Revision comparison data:
====================
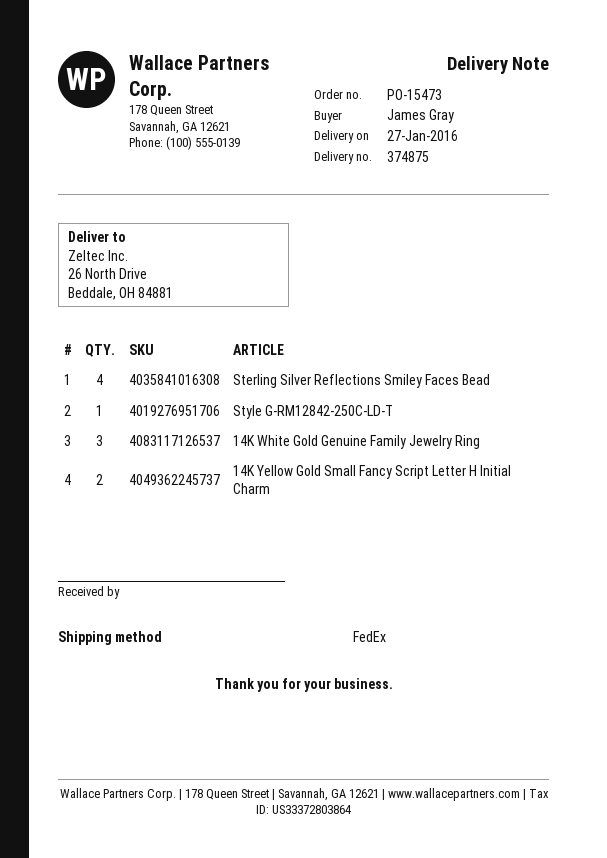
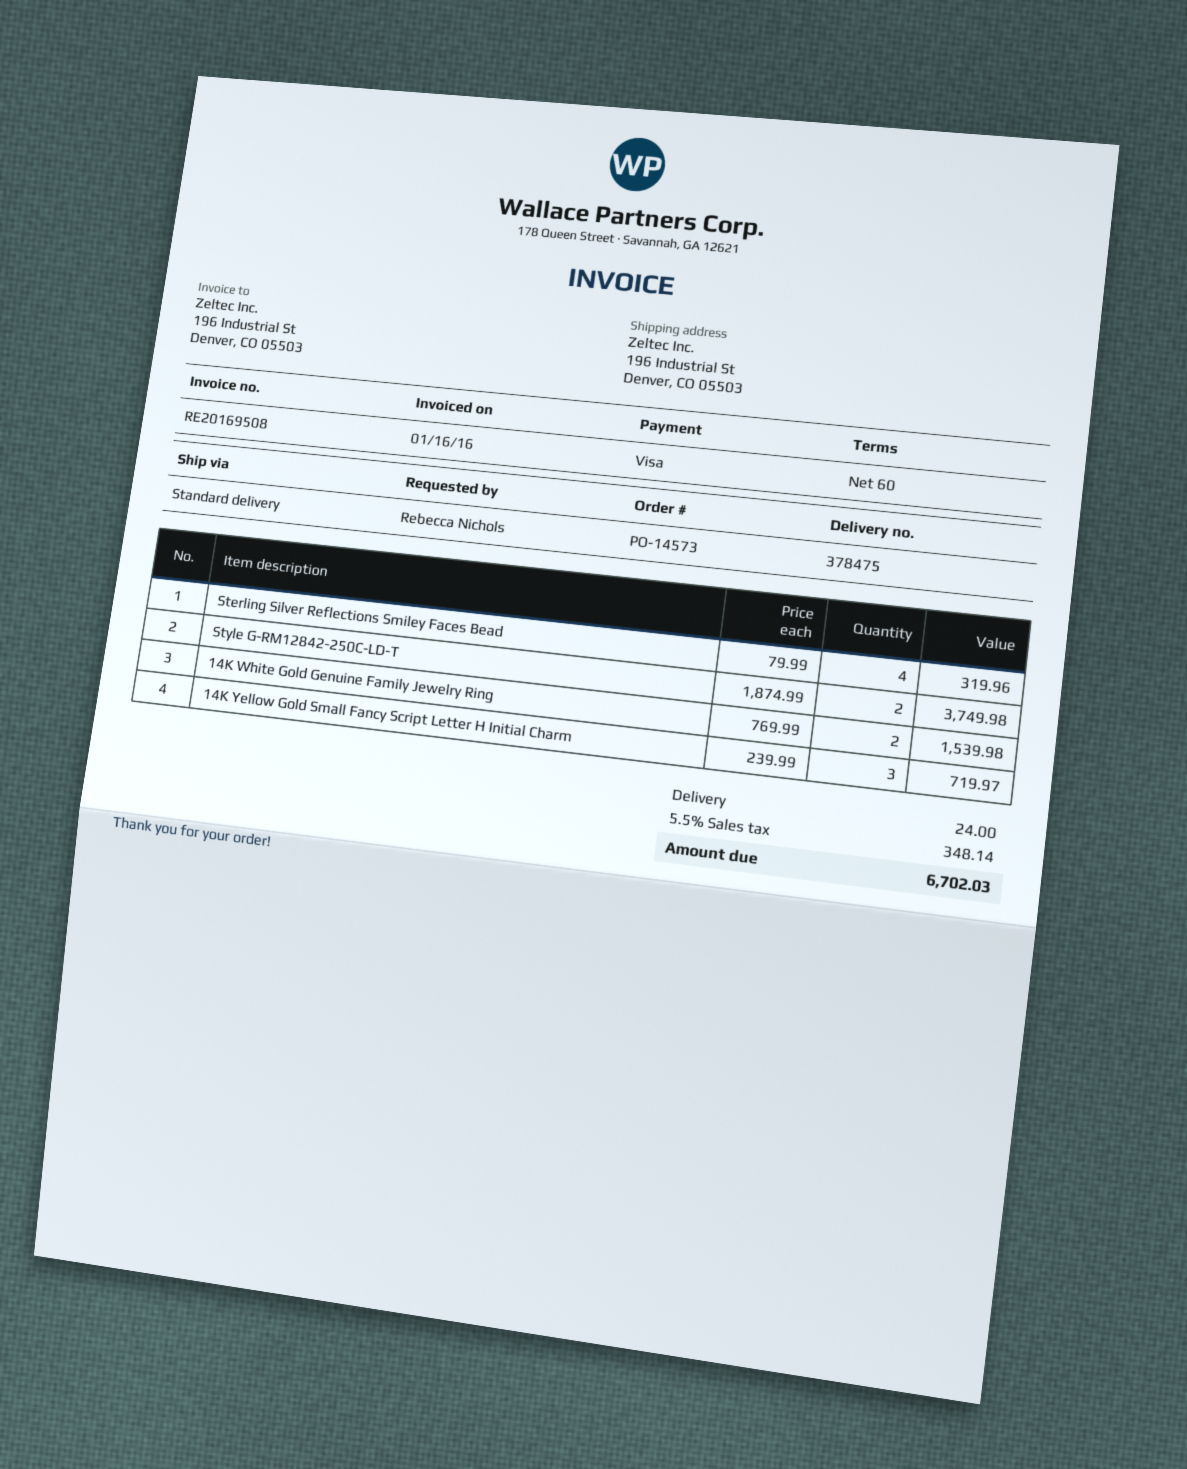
order number: PO-15473 -> PO-14573
delivery note number: 374875 -> 378475
ordered by: James Gray -> Rebecca Nichols
shipping method: FedEx -> standard
ship to: 26 North Drive, Beddale, OH 84881 -> 196 Industrial St, Denver, CO 05503
Style G-RM12842-250C-LD-T: 1 -> 2
14K White Gold Genuine Family Jewelry Ring: 3 -> 2
14K Yellow Gold Small Fancy Script Letter H Initial Charm: 2 -> 3

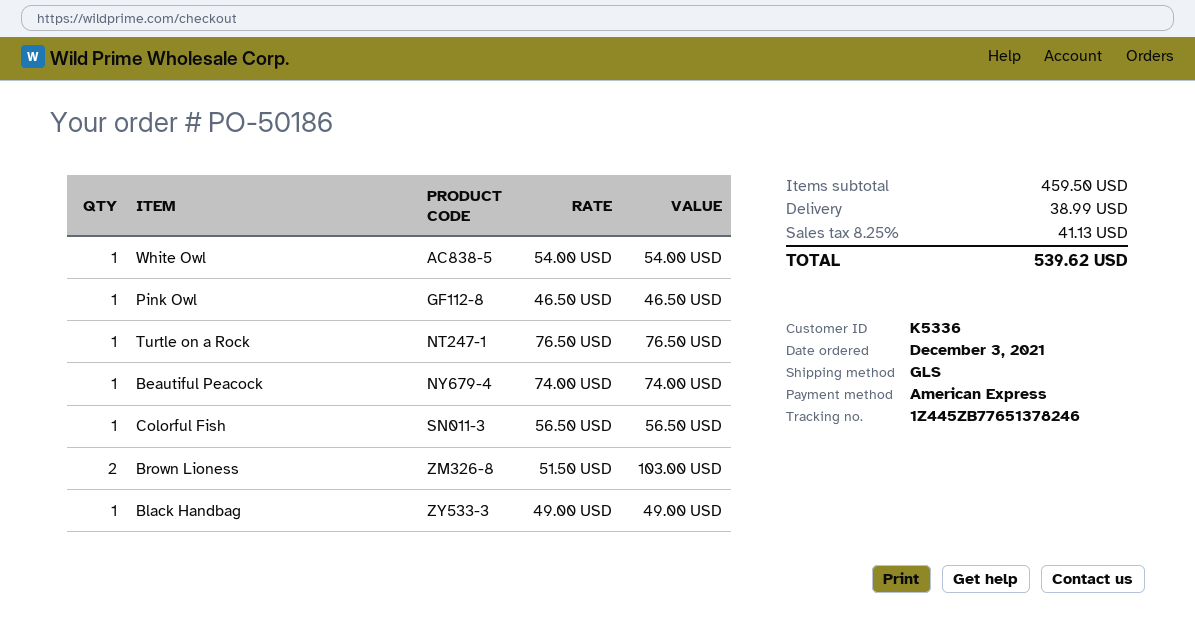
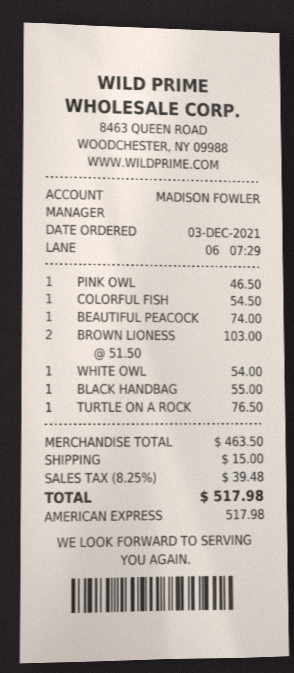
Colorful Fish: 1 x 56.50 = 56.50 -> 1 x 54.50 = 54.50
Black Handbag: 1 x 49.00 = 49.00 -> 1 x 55.00 = 55.00
subtotal: 459.50 -> 463.50
shipping: 38.99 -> 15.00
tax: 8.25% = 41.13 -> 8.25% = 39.48
total: 539.62 -> 517.98

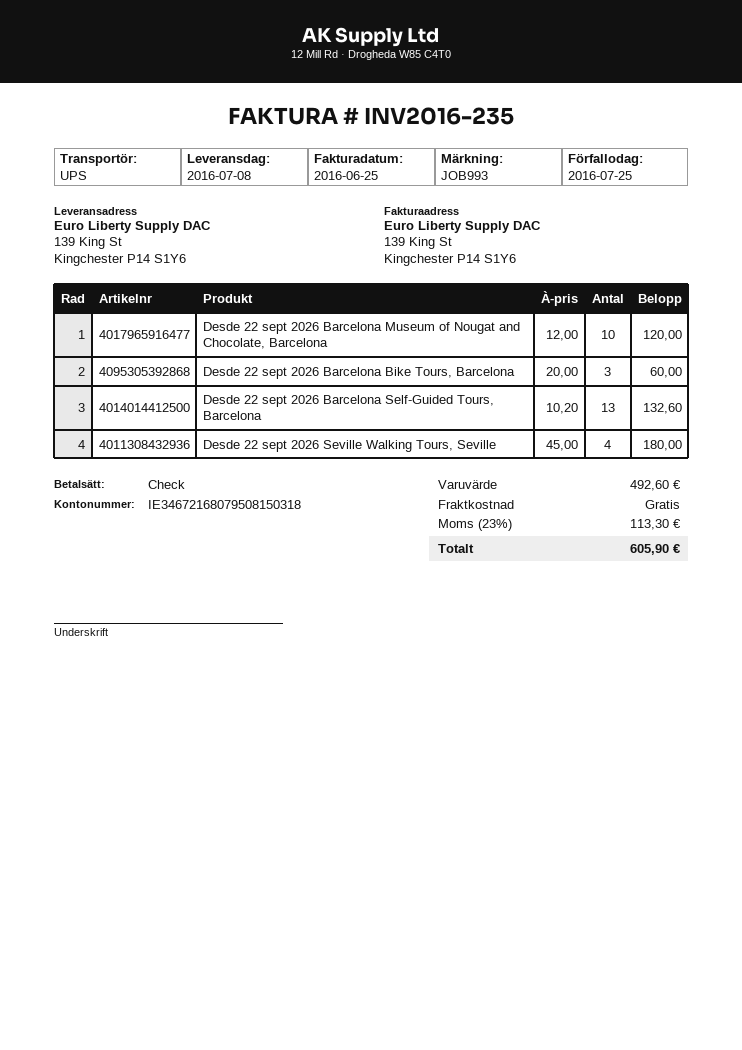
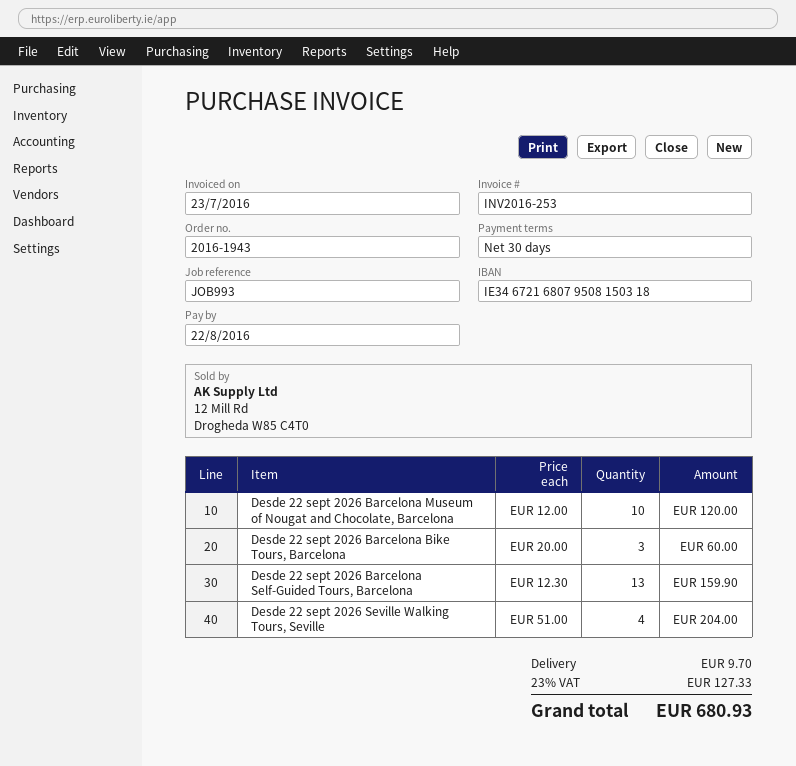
invoice number: INV2016-235 -> INV2016-253
invoice date: 2016-06-25 -> 2016-07-23
due date: 2016-07-25 -> 2016-08-22
Desde 22 sept 2026 Barcelona Self-Guided Tours, Barcelona: 13 x 10.20 = 132.60 -> 13 x 12.30 = 159.90
Desde 22 sept 2026 Seville Walking Tours, Seville: 4 x 45.00 = 180.00 -> 4 x 51.00 = 204.00
shipping: 0.00 -> 9.70
tax: 23% = 113.30 -> 23% = 127.33
total: 605.90 -> 680.93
====================
Exercise brief → The records above must be printed exactly; the pictures stay out.

Expected answer →
order number: PO-15473 -> PO-14573
delivery note number: 374875 -> 378475
ordered by: James Gray -> Rebecca Nichols
shipping method: FedEx -> standard
ship to: 26 North Drive, Beddale, OH 84881 -> 196 Industrial St, Denver, CO 05503
Style G-RM12842-250C-LD-T: 1 -> 2
14K White Gold Genuine Family Jewelry Ring: 3 -> 2
14K Yellow Gold Small Fancy Script Letter H Initial Charm: 2 -> 3

Colorful Fish: 1 x 56.50 = 56.50 -> 1 x 54.50 = 54.50
Black Handbag: 1 x 49.00 = 49.00 -> 1 x 55.00 = 55.00
subtotal: 459.50 -> 463.50
shipping: 38.99 -> 15.00
tax: 8.25% = 41.13 -> 8.25% = 39.48
total: 539.62 -> 517.98

invoice number: INV2016-235 -> INV2016-253
invoice date: 2016-06-25 -> 2016-07-23
due date: 2016-07-25 -> 2016-08-22
Desde 22 sept 2026 Barcelona Self-Guided Tours, Barcelona: 13 x 10.20 = 132.60 -> 13 x 12.30 = 159.90
Desde 22 sept 2026 Seville Walking Tours, Seville: 4 x 45.00 = 180.00 -> 4 x 51.00 = 204.00
shipping: 0.00 -> 9.70
tax: 23% = 113.30 -> 23% = 127.33
total: 605.90 -> 680.93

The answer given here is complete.